What needs to be done: Reproduce the entries shown below only from the line with "- Analyses of" down to the line with "community context is", keeping both end lines and copying each one exactly.
** Material provided follows **
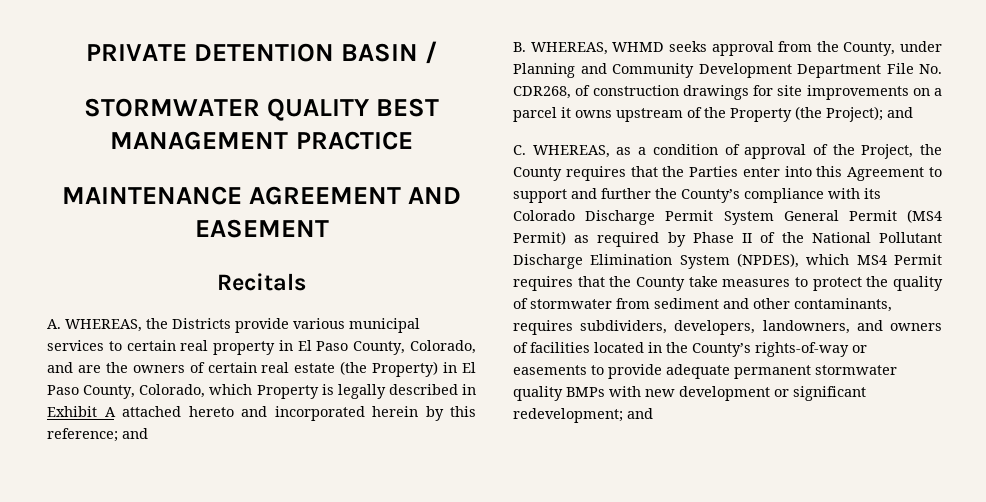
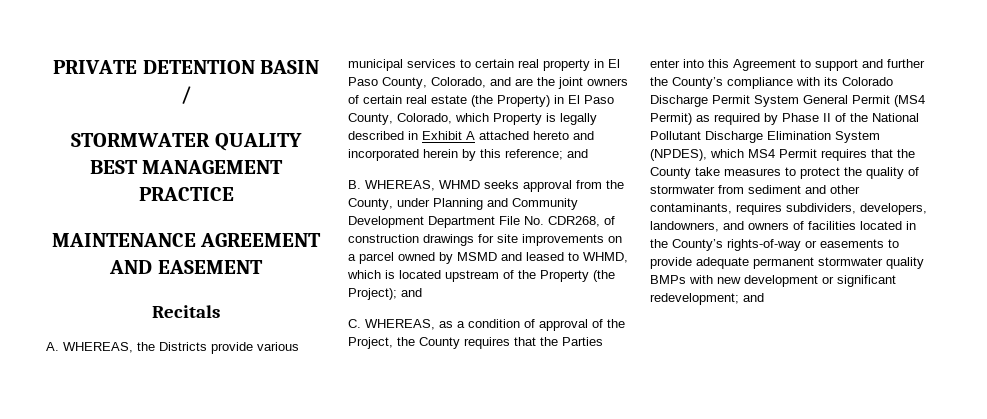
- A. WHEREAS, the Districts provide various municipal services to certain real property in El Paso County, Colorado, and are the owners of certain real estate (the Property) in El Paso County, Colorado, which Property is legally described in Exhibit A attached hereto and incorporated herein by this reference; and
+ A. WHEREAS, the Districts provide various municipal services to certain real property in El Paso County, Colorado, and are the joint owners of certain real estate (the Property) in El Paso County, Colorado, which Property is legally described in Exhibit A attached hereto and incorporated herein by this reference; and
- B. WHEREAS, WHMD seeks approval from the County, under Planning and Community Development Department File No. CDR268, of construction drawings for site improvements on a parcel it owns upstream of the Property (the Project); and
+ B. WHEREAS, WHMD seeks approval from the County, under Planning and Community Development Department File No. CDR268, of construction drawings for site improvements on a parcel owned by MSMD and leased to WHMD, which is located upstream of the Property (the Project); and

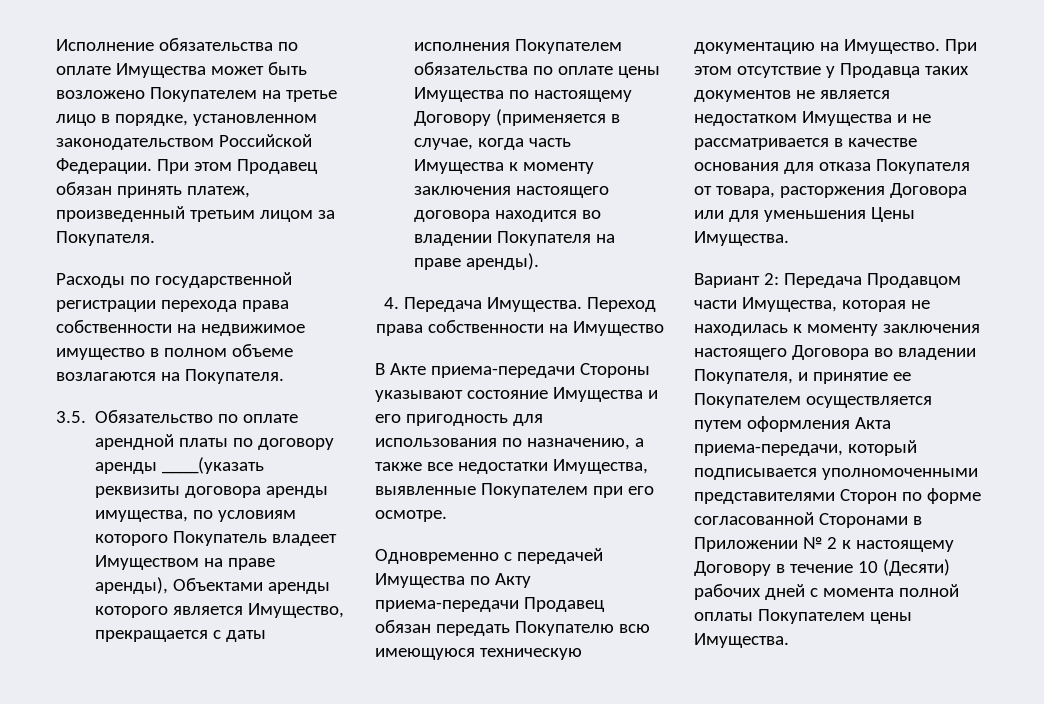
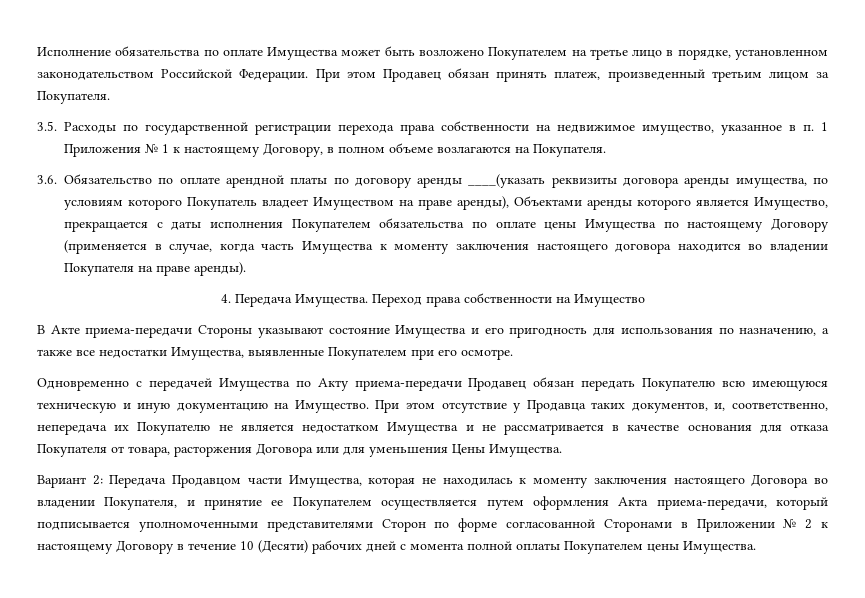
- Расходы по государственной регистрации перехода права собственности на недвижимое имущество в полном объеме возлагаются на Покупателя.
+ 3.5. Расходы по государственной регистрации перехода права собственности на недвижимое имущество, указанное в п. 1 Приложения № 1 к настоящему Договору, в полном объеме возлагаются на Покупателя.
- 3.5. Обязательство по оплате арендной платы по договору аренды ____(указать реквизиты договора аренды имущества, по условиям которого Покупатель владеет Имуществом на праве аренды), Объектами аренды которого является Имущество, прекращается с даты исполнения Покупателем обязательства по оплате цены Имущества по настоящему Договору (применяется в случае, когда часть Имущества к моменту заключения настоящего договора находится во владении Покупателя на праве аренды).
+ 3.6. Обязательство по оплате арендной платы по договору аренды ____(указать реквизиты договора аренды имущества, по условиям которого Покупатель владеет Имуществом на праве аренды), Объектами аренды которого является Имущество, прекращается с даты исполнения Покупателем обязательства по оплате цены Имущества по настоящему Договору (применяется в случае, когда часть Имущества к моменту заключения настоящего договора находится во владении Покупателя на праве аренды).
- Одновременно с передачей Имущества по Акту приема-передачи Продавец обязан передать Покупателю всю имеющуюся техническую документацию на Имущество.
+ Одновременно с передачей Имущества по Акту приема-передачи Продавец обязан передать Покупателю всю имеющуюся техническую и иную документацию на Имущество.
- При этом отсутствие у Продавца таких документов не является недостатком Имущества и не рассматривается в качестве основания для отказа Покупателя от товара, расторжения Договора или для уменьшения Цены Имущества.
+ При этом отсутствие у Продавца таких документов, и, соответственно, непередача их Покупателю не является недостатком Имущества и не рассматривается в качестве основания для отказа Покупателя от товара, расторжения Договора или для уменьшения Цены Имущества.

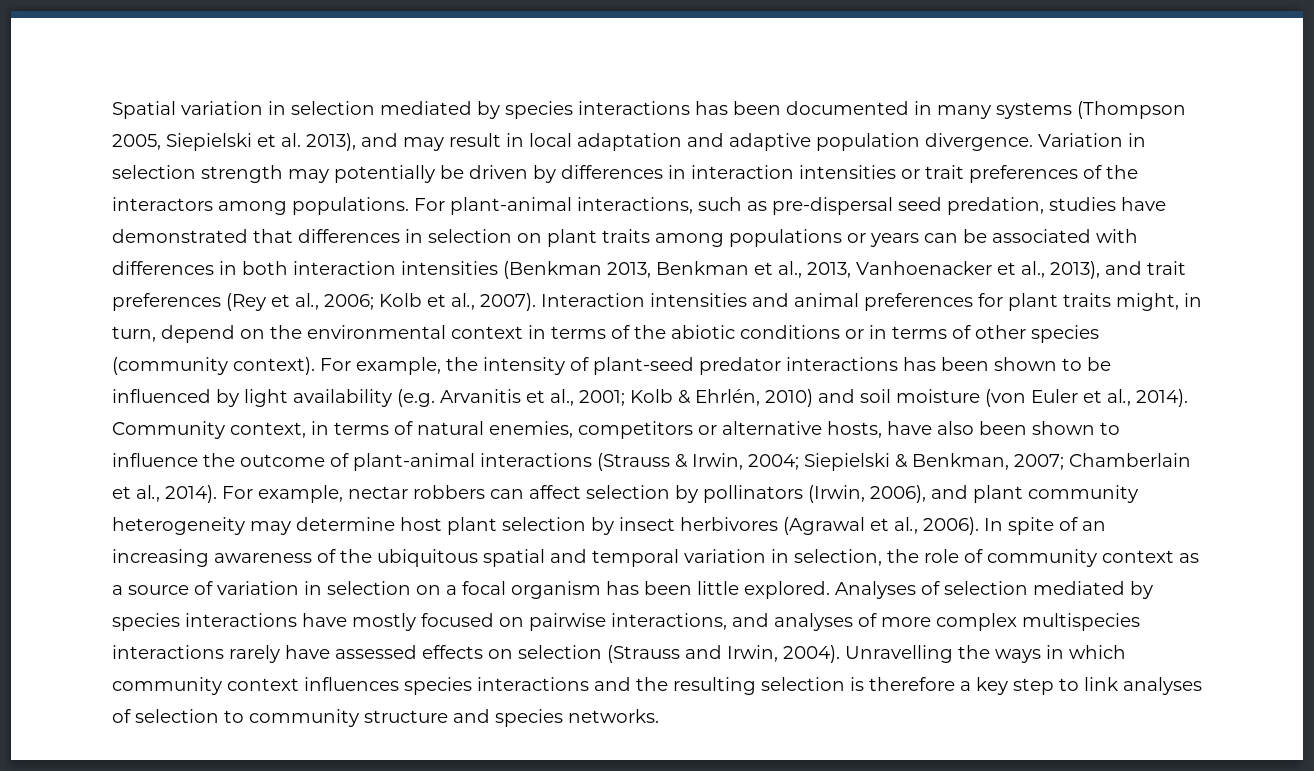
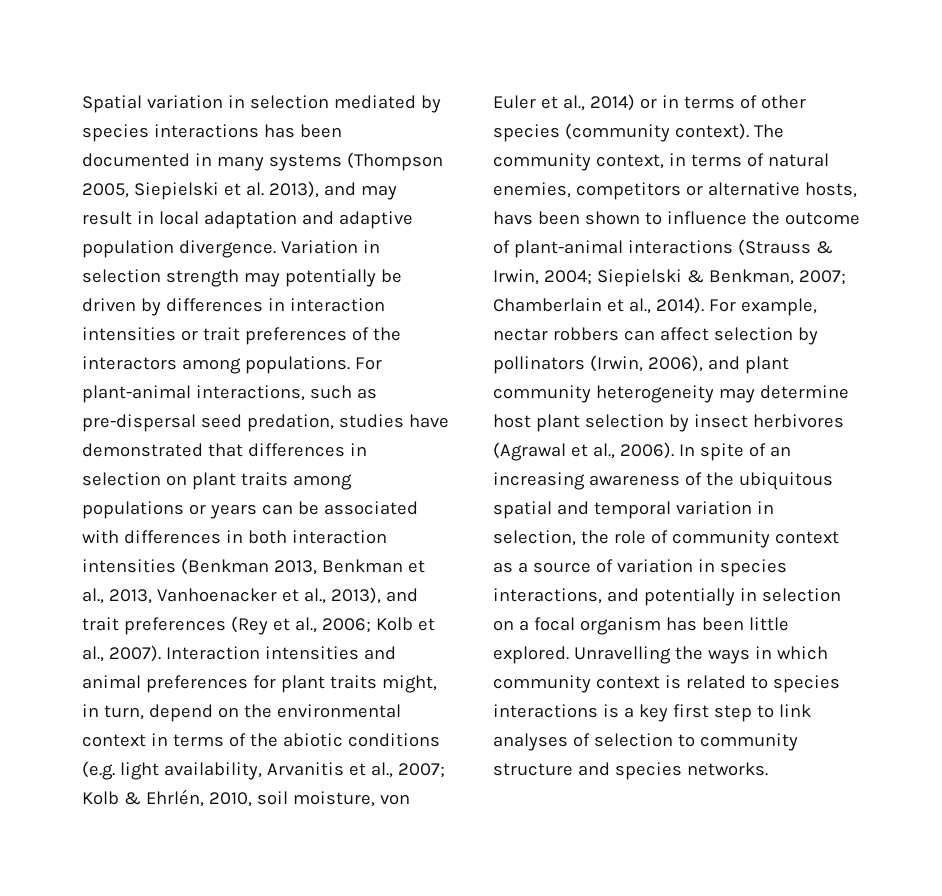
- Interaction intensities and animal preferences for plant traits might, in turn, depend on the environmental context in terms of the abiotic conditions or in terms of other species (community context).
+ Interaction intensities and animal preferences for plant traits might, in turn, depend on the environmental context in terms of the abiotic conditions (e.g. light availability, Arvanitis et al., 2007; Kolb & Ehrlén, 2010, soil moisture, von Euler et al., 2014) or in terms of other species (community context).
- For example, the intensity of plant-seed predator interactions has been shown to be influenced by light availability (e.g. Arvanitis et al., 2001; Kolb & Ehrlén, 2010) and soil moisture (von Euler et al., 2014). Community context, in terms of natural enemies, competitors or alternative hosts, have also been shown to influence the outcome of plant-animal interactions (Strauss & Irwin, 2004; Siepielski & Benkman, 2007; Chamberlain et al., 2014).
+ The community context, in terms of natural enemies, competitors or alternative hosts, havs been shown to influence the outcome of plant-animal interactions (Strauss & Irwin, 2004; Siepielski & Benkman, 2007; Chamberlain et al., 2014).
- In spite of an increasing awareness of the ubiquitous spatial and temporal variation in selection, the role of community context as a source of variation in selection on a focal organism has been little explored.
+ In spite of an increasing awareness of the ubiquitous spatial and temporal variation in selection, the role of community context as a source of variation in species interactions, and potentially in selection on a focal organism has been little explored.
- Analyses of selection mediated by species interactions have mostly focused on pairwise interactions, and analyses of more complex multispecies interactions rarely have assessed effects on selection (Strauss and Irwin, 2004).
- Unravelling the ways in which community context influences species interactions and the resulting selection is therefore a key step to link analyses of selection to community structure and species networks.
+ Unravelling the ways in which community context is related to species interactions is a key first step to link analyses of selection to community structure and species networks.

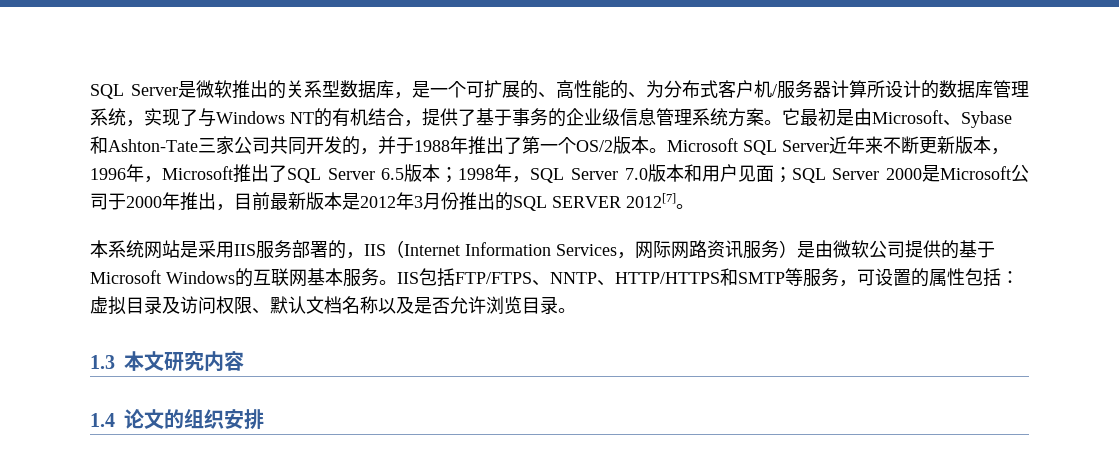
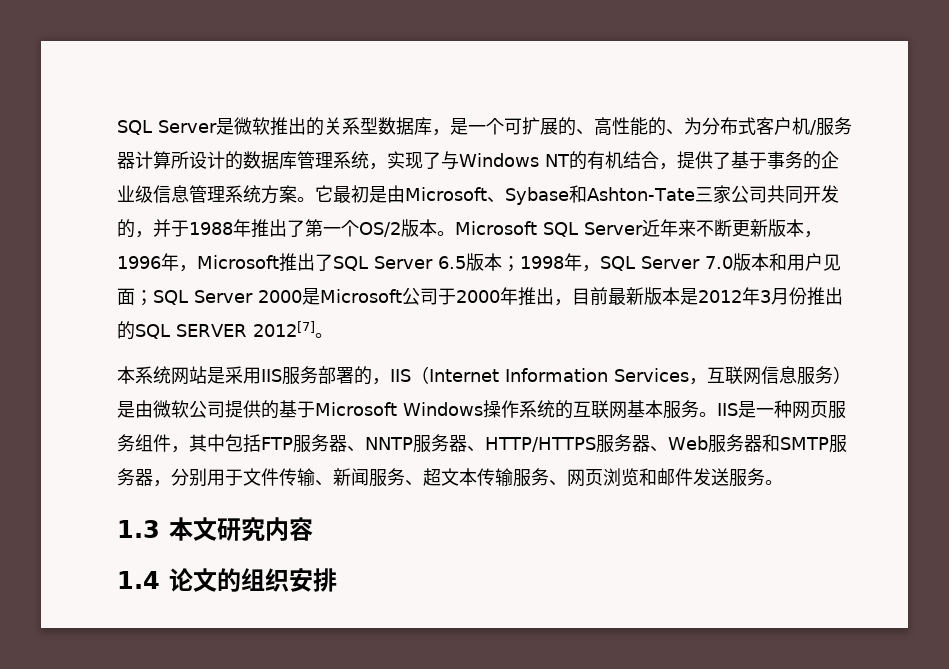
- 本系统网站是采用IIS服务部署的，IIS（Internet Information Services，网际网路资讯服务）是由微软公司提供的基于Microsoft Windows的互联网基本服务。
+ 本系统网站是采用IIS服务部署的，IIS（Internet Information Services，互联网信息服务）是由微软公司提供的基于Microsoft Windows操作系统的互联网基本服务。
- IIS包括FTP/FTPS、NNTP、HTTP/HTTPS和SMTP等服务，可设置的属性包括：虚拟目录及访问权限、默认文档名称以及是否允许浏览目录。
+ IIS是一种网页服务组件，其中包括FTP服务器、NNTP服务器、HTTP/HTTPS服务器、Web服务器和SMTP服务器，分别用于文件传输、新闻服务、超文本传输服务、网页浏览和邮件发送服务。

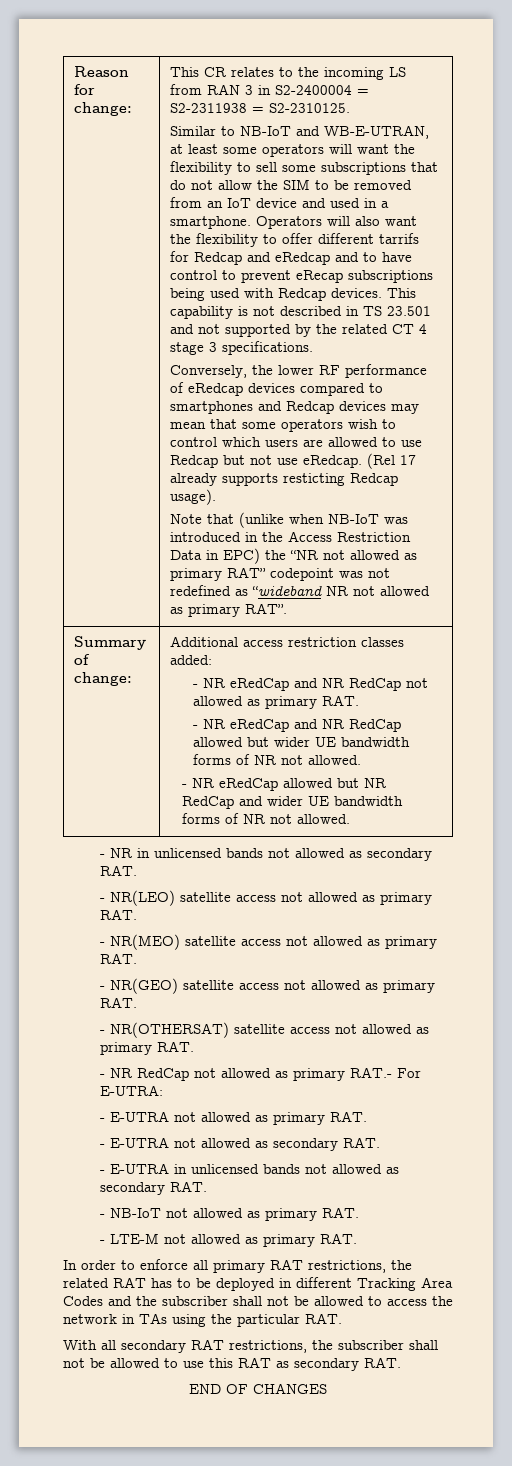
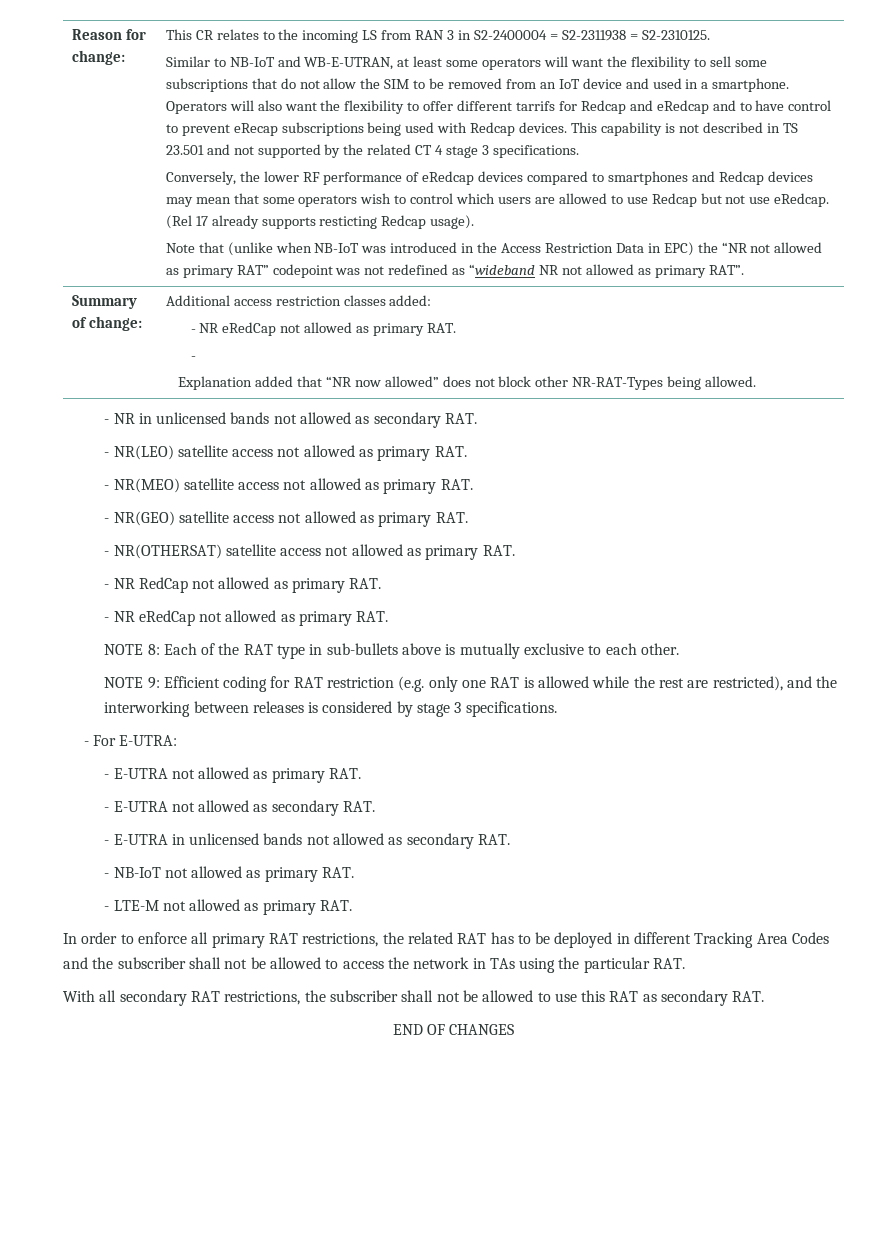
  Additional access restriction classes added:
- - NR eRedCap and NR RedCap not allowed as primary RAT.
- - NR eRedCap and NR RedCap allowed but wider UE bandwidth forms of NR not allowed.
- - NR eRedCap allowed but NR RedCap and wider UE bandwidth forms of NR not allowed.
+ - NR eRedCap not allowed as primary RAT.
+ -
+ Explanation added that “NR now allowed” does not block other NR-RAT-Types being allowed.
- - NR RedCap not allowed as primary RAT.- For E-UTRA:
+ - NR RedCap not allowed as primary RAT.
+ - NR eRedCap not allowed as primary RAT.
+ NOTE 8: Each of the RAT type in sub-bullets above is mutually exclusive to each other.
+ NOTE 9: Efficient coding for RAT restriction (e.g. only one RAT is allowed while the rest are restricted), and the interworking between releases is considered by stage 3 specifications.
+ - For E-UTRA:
** End of Material provided **
Expected answer:
- Analyses of selection mediated by species interactions have mostly focused on pairwise interactions, and analyses of more complex multispecies interactions rarely have assessed effects on selection (Strauss and Irwin, 2004).
- Unravelling the ways in which community context influences species interactions and the resulting selection is therefore a key step to link analyses of selection to community structure and species networks.
+ Unravelling the ways in which community context is related to species interactions is a key first step to link analyses of selection to community structure and species networks.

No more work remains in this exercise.